Starring: Milla Jovovich, Elias Koteas, Will Patton
Directed by: Olatunde Osunsanmi (“Within”)
Written by: Olatunde Osunsanmi (“Within”)

Marketing gimmicks are getting more and more intricate as Hollywood studios attempt to cash in on what “The Blair Witch Project” did a decade ago. Riding on the coattails of the low-budget albeit highly intense “Paranormal Activity” is “The Fourth Kind.” Like its predecessors, the thriller declares the authenticity of its amateur footage and reels in its audience with promises of exclusive video of inexplicable and frightening occurrences all caught on camera. What you’re left with, however, is a mockumentary thriller that obscures its true intentions to the brink of corniness.

In “The Fourth Kind,” there are no witches picking off filmmakers in the woods or evil entities causing a couple many sleepless nights. Instead, the film, which bills itself as being “based on actual case studies” is more extraterrestrial than it is paranormal. Set in Nome, Alaska, Milla Jovovich plays Dr. Abigail Tyler, a psychologist who uncovers odd similarities between some of her patients who she thinks are experiencing sleep paralysis.
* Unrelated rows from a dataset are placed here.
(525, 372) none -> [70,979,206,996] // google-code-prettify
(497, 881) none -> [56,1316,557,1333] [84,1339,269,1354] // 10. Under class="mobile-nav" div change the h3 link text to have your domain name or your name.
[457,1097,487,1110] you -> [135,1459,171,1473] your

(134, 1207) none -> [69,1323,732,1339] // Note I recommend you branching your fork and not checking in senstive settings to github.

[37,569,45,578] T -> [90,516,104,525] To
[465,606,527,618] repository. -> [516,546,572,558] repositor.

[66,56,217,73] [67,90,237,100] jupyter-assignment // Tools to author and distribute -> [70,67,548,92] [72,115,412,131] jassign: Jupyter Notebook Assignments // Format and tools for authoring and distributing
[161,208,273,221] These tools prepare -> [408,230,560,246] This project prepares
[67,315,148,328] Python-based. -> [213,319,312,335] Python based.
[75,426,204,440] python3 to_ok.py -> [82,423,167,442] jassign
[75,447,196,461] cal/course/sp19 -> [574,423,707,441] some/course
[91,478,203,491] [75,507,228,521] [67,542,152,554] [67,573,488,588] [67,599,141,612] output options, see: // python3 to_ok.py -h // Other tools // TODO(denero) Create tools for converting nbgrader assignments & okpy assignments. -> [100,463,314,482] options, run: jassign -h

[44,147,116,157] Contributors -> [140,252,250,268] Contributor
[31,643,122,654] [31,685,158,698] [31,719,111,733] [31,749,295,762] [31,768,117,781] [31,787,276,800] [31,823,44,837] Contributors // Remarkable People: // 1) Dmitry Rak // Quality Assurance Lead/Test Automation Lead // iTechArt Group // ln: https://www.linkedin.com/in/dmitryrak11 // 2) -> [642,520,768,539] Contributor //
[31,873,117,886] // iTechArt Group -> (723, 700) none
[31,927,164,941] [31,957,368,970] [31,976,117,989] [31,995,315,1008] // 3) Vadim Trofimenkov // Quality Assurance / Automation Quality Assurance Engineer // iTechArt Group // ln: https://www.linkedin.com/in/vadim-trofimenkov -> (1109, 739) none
What these patients are actually enduring, however, is much more difficult to diagnose. Through “real footage” of Abigail’s sessions with her patients, which are edited quite well with “Unsolved Mysteries”-type reenactments, we watch as she tries to make sense of what is happening in her small Alaskan town. Why can’t any of her patients remember what happens when they awake at night? Why are they all seeing the same ominous owl outside their bedroom window?

All signs point to alien abduction although Abigail and others close to the case are hesitant to say it. The testimony flows freely from the mouth of the “real” Dr. Abigail Tyler who basically narrates the film via an interview conducted by “Fourth Kind” director/writer Olatunde Osunsanmi.

Surprisingly, the scenes that will make the most impression with mainstream audiences will probably be the over-stylized ones featuring characters levitating from their beds and screaming out in terror. It’s not so much the creepy imagery Osunsanmi shifts around on screen that makes the thriller unsettling. The film creates uneasiness based on what you allow yourself to see through the static-filled climaxes. If you let your mind outthink your better judgment, “The Fourth Kind” is worthy of a few shudders.

Still, there’s only so much Osunsanmi can do for the narrative before the few scares on the surface start fading. “The Fourth Kind” spends all it’s time and effort pushing us to believe, it forgets that the true mark of a convincing thriller should go beyond mere collections of tricks and conspiracy theories.